[Exercise objective] The whole listing below is to be repeated without alteration.

*** Block opens ***

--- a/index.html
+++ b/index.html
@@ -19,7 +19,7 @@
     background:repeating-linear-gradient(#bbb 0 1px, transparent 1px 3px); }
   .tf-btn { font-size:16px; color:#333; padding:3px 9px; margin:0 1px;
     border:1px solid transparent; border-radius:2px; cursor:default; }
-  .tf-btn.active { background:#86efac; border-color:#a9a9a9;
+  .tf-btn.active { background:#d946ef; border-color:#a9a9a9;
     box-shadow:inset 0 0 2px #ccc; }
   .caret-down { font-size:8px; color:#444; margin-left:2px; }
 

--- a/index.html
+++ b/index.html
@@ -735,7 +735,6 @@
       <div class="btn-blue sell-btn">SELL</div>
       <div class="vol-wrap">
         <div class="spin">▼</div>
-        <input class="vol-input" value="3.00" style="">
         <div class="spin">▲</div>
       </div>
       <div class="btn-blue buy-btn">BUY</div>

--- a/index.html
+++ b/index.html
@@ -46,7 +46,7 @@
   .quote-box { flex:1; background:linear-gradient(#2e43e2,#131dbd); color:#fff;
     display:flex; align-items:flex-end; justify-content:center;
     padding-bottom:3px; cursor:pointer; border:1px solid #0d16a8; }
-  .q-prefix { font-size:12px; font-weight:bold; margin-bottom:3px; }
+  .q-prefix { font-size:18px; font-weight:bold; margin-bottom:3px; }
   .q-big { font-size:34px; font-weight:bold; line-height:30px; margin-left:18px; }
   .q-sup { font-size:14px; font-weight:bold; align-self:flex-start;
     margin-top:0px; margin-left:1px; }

*** Block closes ***

[Task answer]
--- a/index.html
+++ b/index.html
@@ -19,7 +19,7 @@
     background:repeating-linear-gradient(#bbb 0 1px, transparent 1px 3px); }
   .tf-btn { font-size:16px; color:#333; padding:3px 9px; margin:0 1px;
     border:1px solid transparent; border-radius:2px; cursor:default; }
-  .tf-btn.active { background:#86efac; border-color:#a9a9a9;
+  .tf-btn.active { background:#d946ef; border-color:#a9a9a9;
     box-shadow:inset 0 0 2px #ccc; }
   .caret-down { font-size:8px; color:#444; margin-left:2px; }
 

--- a/index.html
+++ b/index.html
@@ -735,7 +735,6 @@
       <div class="btn-blue sell-btn">SELL</div>
       <div class="vol-wrap">
         <div class="spin">▼</div>
-        <input class="vol-input" value="3.00" style="">
         <div class="spin">▲</div>
       </div>
       <div class="btn-blue buy-btn">BUY</div>

--- a/index.html
+++ b/index.html
@@ -46,7 +46,7 @@
   .quote-box { flex:1; background:linear-gradient(#2e43e2,#131dbd); color:#fff;
     display:flex; align-items:flex-end; justify-content:center;
     padding-bottom:3px; cursor:pointer; border:1px solid #0d16a8; }
-  .q-prefix { font-size:12px; font-weight:bold; margin-bottom:3px; }
+  .q-prefix { font-size:18px; font-weight:bold; margin-bottom:3px; }
   .q-big { font-size:34px; font-weight:bold; line-height:30px; margin-left:18px; }
   .q-sup { font-size:14px; font-weight:bold; align-self:flex-start;
     margin-top:0px; margin-left:1px; }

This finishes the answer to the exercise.